RE: Potential new issue: PSVI considered harmful from Dare Obasanjo on 2002-06-12 (www-tag@w3.org from June 2002)

From: Dare Obasanjo <dareo@microsoft.com>
Date: Wed, 12 Jun 2002 12:09:40 -0700
To: "Tim Bray" <tbray@textuality.com>, <www-tag@w3.org>
Message-ID: <8BD7226E07DDFF49AF5EF4030ACE0B7E06621CD7@red-msg-06.redmond.corp.microsoft.com>
-----Original Message----- 
From: Tim Bray [mailto:tbray@textuality.com] 
Sent: Wed 6/12/2002 11:13 AM 
To: www-tag@w3.org 
Cc: 
Subject: Potential new issue: PSVI considered harmful


<Tim Bray> [Introductory note: I am not a W3C XML Schema expert, a PSVI expert, or
an XQuery expert, so it's perfectly possible that I'm way off-base here.
  My feelings won't be hurt in the slightest if someone points this out.]

[Dare Obasanjo] OK, no harm meant by the following comments on my part. 

<Tim Bray> The notion of a PSVI (Post-Schema Validation Infoset) has arisen out of
the W3C XML schema work, and is finding use in XPath2 and XQuery.  The
PSVI is distinguished from the normal XML infoset as follows:

  - the addition of default element/attribute values provided in the schema
  - addition of type information declared in the schema, i.e. you can
tell that the content of this attribute is supposed to be a date, and of
that element to be a floating-point number in the range -1.0..+1.0.


[Dare Obasanjo] I'd also add 

- addition of information regarding the success or lack thereof of validation of the elements and attributes information items in the infoset. 

- addition of tables that show relationships bindings between identity constraints (key/keyref, ID/IDREF) for the element information items in the XML document (the W3C XML Schema REC suggests that these probably shouldn't be surfaced to applications) 
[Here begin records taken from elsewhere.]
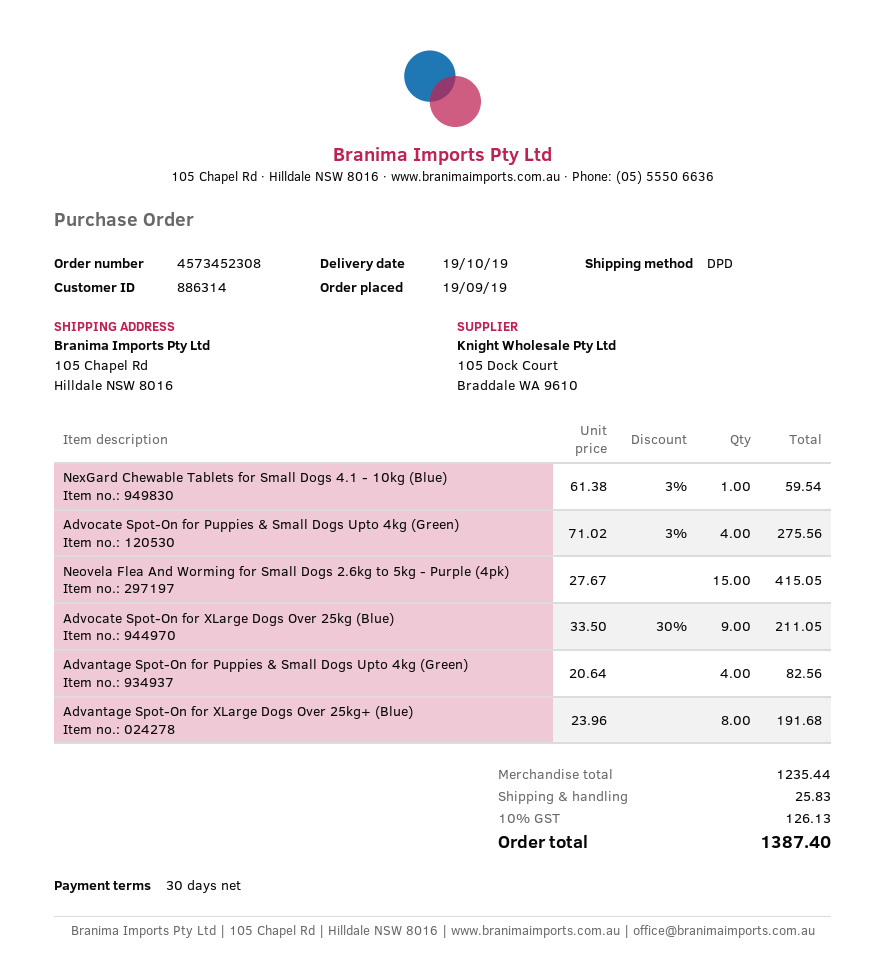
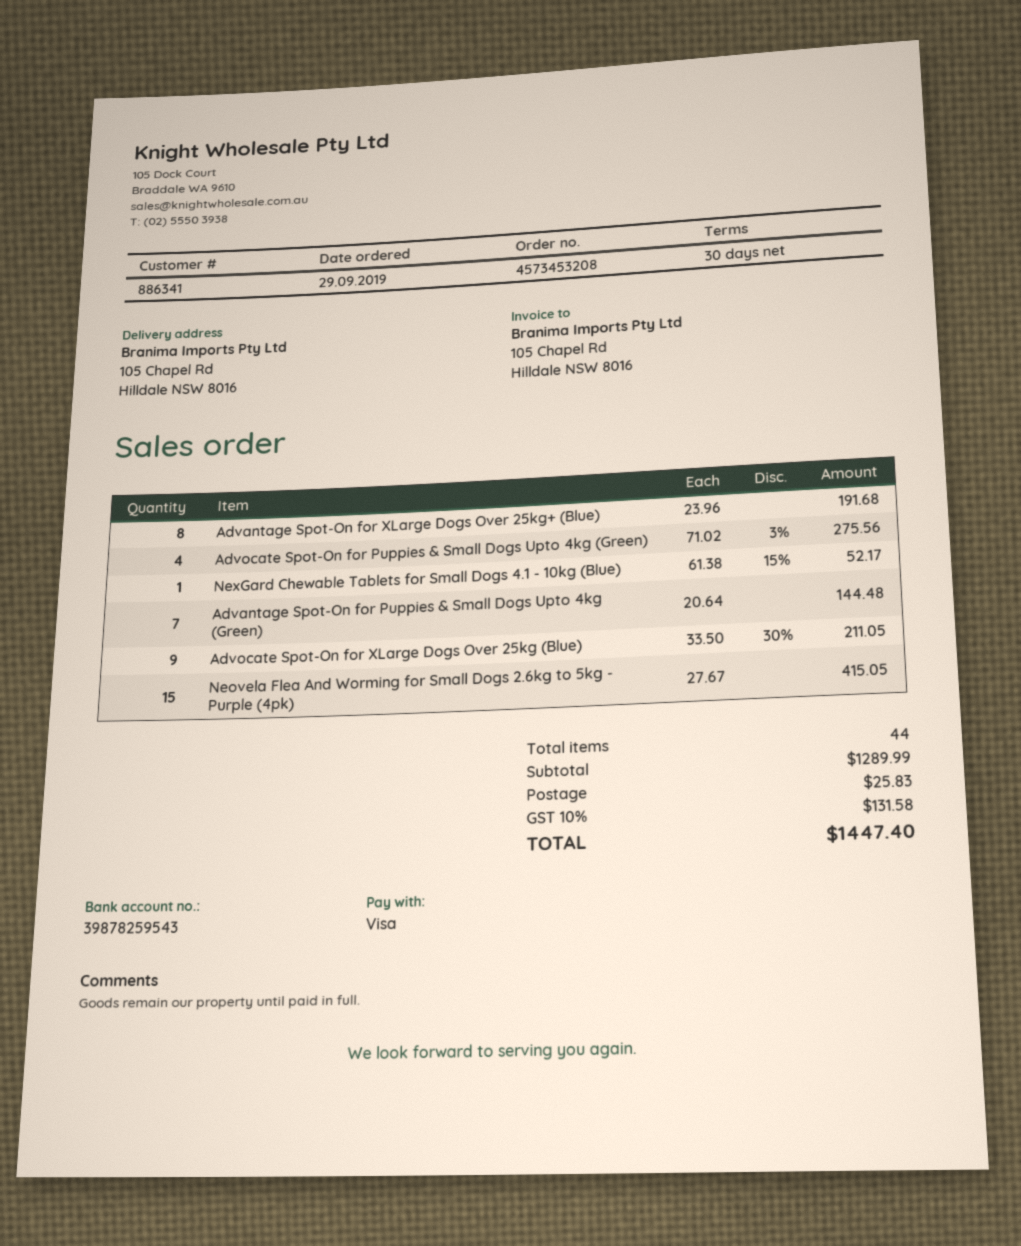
order number: 4573452308 -> 4573453208
order date: 2019-09-19 -> 2019-09-29
customer number: 886314 -> 886341
NexGard Chewable Tablets for Small Dogs 4.1 - 10kg (Blue): 1 x 61.38 - 3% = 59.54 -> 1 x 61.38 - 15% = 52.17
Advantage Spot-On for Puppies & Small Dogs Upto 4kg (Green): 4 x 20.64 = 82.56 -> 7 x 20.64 = 144.48
subtotal: 1235.44 -> 1289.99
tax: 10% = 126.13 -> 10% = 131.58
total: 1387.40 -> 1447.40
<Tim Bray> The problem is that we are making the old SGML error all over again.  An
SGML document can't be parsed at all without reading the schema (DTD),
and the DTD conflated primitive typing, parsing support, entities,
default values, and other stuff in a really messy way.
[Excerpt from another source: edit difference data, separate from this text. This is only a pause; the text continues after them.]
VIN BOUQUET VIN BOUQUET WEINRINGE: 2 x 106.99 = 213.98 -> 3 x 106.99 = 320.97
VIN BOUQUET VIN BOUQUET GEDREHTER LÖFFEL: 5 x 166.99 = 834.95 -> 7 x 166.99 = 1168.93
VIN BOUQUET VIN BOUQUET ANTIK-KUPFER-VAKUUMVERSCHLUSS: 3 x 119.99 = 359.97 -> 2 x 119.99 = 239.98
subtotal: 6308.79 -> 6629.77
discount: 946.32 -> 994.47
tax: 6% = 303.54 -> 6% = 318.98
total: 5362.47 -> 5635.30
[Dare Obasanjo] I'm not sure what this has to do with the PSVI. There is nothing in W3C XML Schema, XPath 2.0 or XQuery that mandates that an XML document has to have a schema for it to be consumed. In fact as Noah Mendellson pointed out earlier on this list even the xsi:schemaLocation/xsi:noNamespaceSchemaLocation pair are optional and do not mandate document validation or which W3C XML Schema schema to use. 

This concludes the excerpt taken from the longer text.